One possibility can be drive letter mapping. if you had a USB drive assigned to a specific drive letter, say G:\ and hardcoded in the format that way, but later take it out of the system and plug in another USB drive that happens to also get assigned G:\ because of number of drives in the system, then the hardcoded one won't appear at all when you plug it back in until you set it to a different drive letter. those 60 in 1 card reader thingies are notorious for causing that because they still show up as a drive letter even with no media in them. HP printers often include them built in, so it might be something to look at. That doesn't entirely sound like what is going on in this case though.
Usually when drives start behaving "iffy" like that, it means that the controller in the actual USB stick itself is starting to go bad. Thats usually confined to a specific drive though. What you might possibly be running into is static discharge. do you have a metal keyboard tray or metal desk that would likely accumulate a large static charge at any time, and do you use a corded mouse? The old IBM optical mice were especially horrible about that. they would conduct a charge right back to the usb ports due to crappy design, and knock them out temporarily, eventually frying the USB controller.

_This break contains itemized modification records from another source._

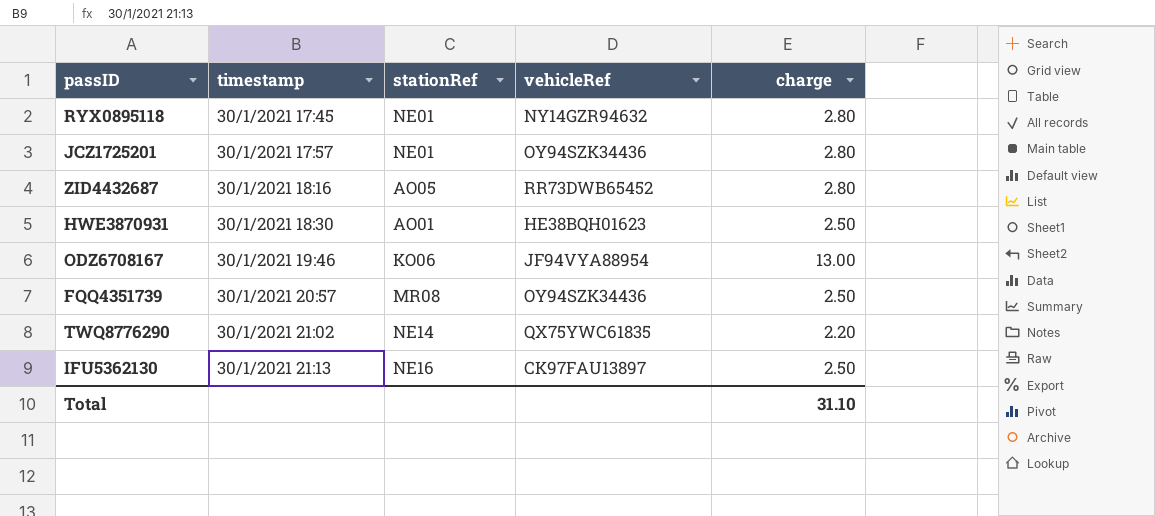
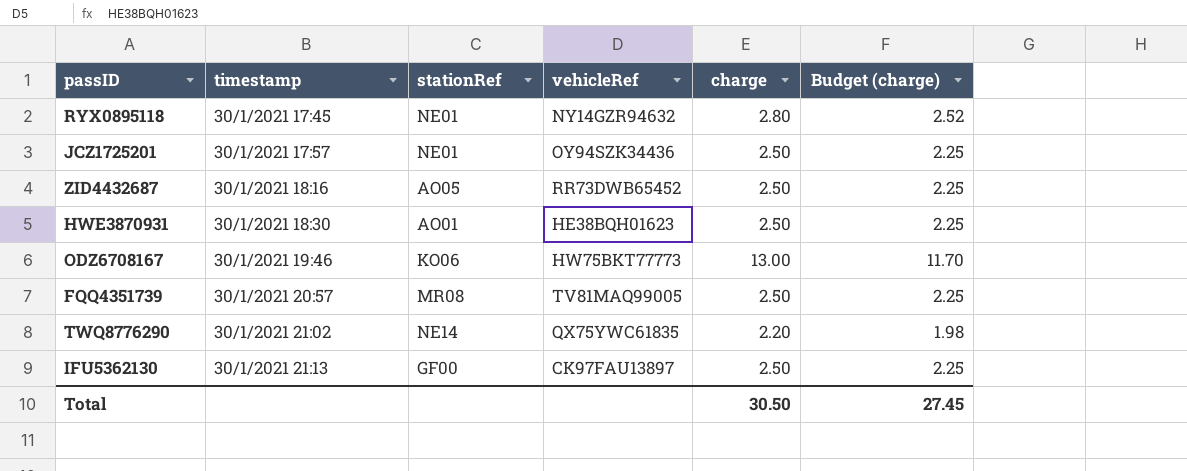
column Budget (charge) | formula: none -> [charge] * 0.9
JCZ1725201 | charge: 2.80 -> 2.50
ZID4432687 | charge: 2.80 -> 2.50
ODZ6708167 | vehicleRef: JF94VYA88954 -> HW75BKT77773
FQQ4351739 | vehicleRef: OY94SZK34436 -> TV81MAQ99005
IFU5362130 | stationRef: NE16 -> GF00
Total | charge: 31.10 -> 30.50

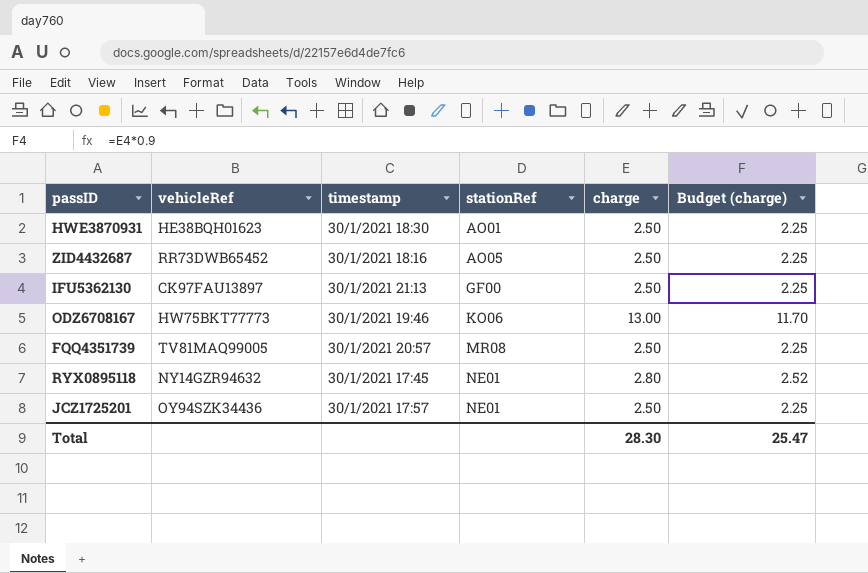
row order: timestamp ascending -> stationRef ascending
column vehicleRef | position: 4 -> 2
row TWQ8776290: 30/1/2021 21:02 | NE14 | QX75YWC61835 | 2.20 | 1.98 -> none
Total | charge: 30.50 -> 28.30
Total | Budget (charge): 27.45 -> 25.47

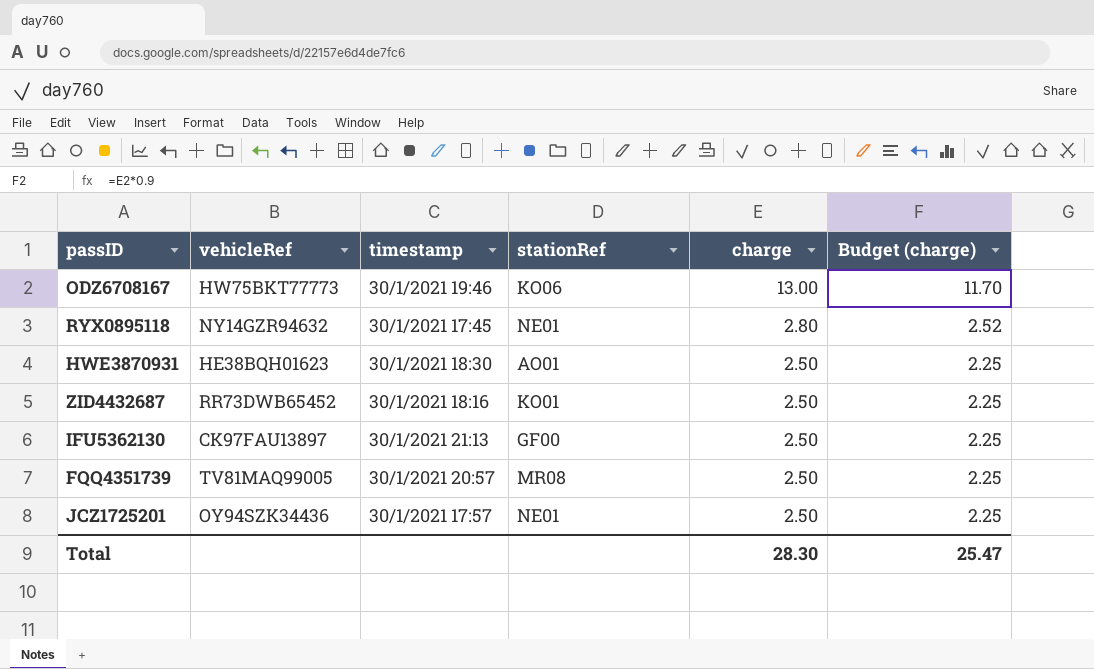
row order: stationRef ascending -> charge descending
ZID4432687 | stationRef: AO05 -> KO01

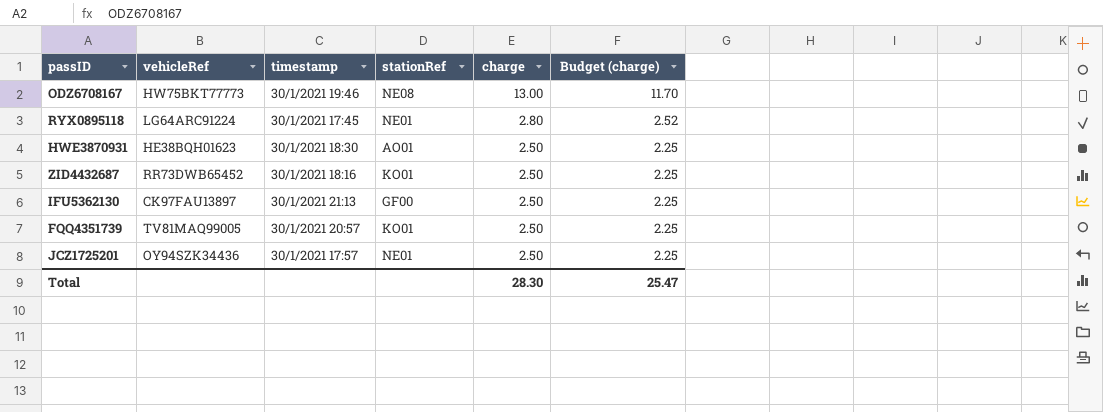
ODZ6708167 | stationRef: KO06 -> NE08
RYX0895118 | vehicleRef: NY14GZR94632 -> LG64ARC91224
FQQ4351739 | stationRef: MR08 -> KO01

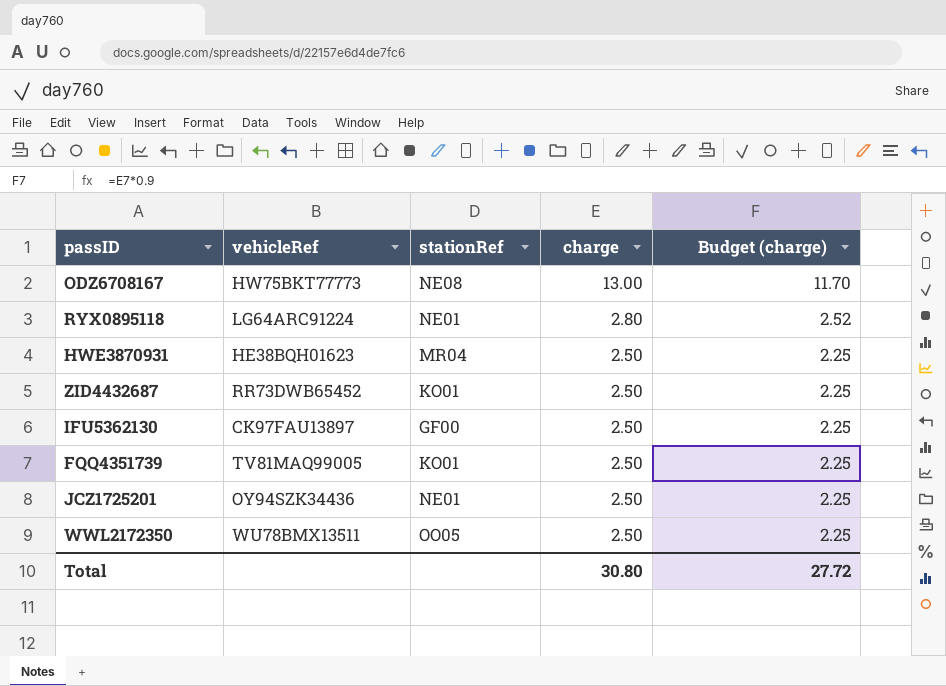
column timestamp | position: 3 -> none
HWE3870931 | stationRef: AO01 -> MR04
row WWL2172350: none -> WU78BMX13511 | OO05 | 2.50 | 2.25
Total | charge: 28.30 -> 30.80
Total | Budget (charge): 25.47 -> 27.72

Another possibility is the motherboard. sometimes, especially on nvidia controller based motherboards, the southbridge chipset connections just start destabilizing as they age. Best theory as to why I have heared is that there is an onboard low level 16kb flash cache associated with the chipset, and it starts to degrade over time. If you have a Nvidia chipset board that might be the cause.
Other things of potential concern would be undervolting, especially if you have a higher end video card and too many internal drives. external powered usb hub is a temporary fix for that, better PSU in the computer for a permanent fix.
Or it could be the OS. windows does odd things with its USB stack sometimes. factors that can agrivate that are certian specific USB perephrials, such as a logitech G-15 keyboard on an intel 1366 chipset bus.
If any of the sticks are OCZ, then its probably the memory stick's fault since OCZ makes crappy memory sticks.